4. Bigger is better. The larger an antenna, the more signal it receives. This is especially important on channels 2-6, where the longer wavelength requires a larger antenna in order to be efficiently received. Larger antennas also become directional which reduces ghosting caused by reflected signals coming from the side and the rear of the receiving antenna.
What antenna do I need?
Map your reception location here (http://transition.fcc.gov/mb/engineering/maps/)

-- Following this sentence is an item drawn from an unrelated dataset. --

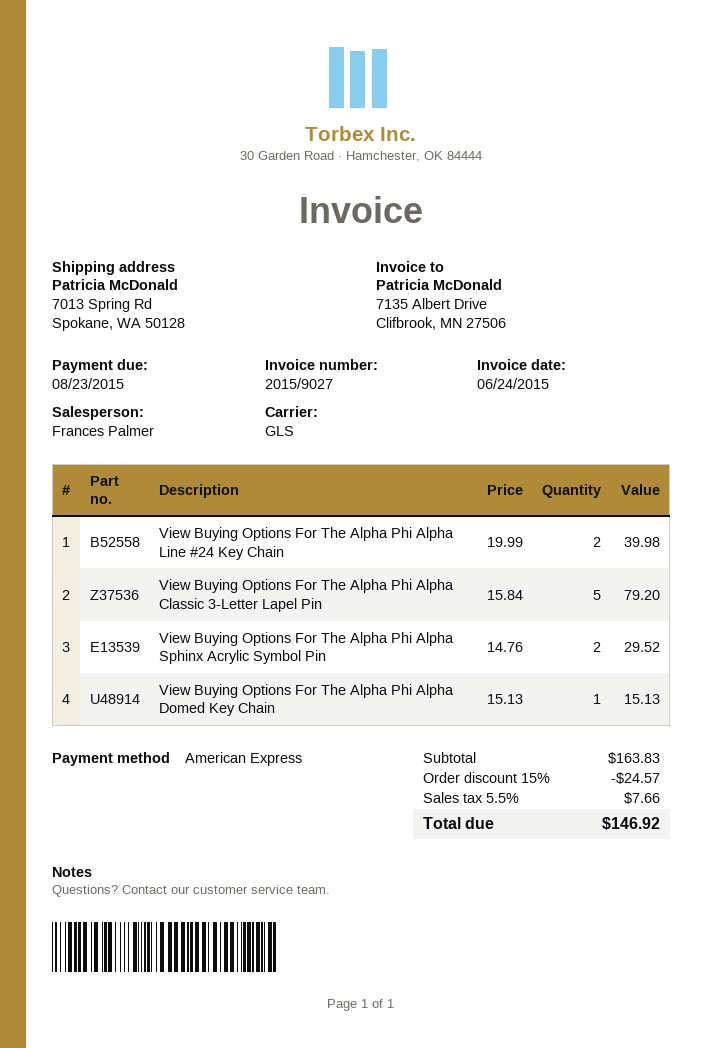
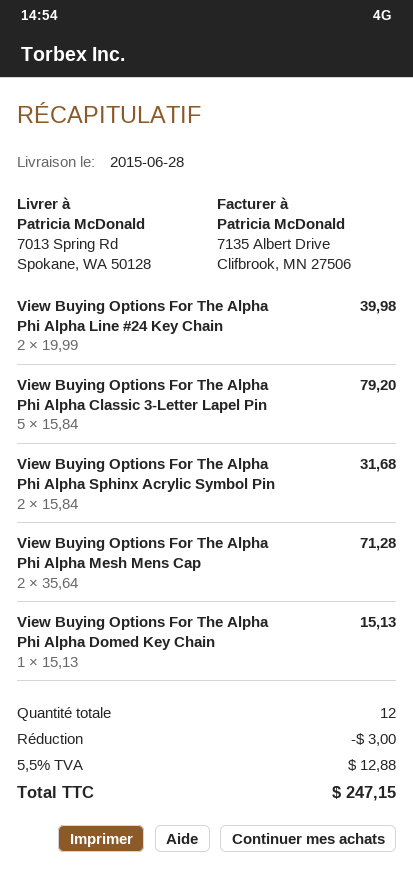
View Buying Options For The Alpha Phi Alpha Sphinx Acrylic Symbol Pin: 2 x 14.76 = 29.52 -> 2 x 15.84 = 31.68
View Buying Options For The Alpha Phi Alpha Mesh Mens Cap: none -> 2 x 35.64 = 71.28
discount: 24.57 -> 3.00
tax: 5.5% = 7.66 -> 5.5% = 12.88
total: 146.92 -> 247.15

You can also see direction to local stations by mapping herehttp://antennaweb.org/default.aspx
1. Indoor 0-15 miles
2. High Performance Indoor 0-25 miles
3. Attic (outdoor) 0-40 miles
4. Outdoor 0-60+ miles
Antenna rages are estimates only, and depend on reception antenna direction (at your home), antenna height, building(s), outdoor terrain (hills and valleys), atmospheric conditions. In addition DTV Transmitter antenna direction, transmitter antenna type,( directional or omni), antenna height and the television stations effective radiated power have a major effect.
FCC Flowchart for Information and diagnosing reception problems
WTJR on Dish Network? Read post here.
Grounding and outdoor antennas.
All outdoor antennas must be grounded per manufacture and/or NEC electric code .
This website has a good overview of topic
http://www.hdtvprimer.com/ANTENNAS/basics.html scroll down to grounding section.
Consult your local electrician to make sure you follow the NEC code.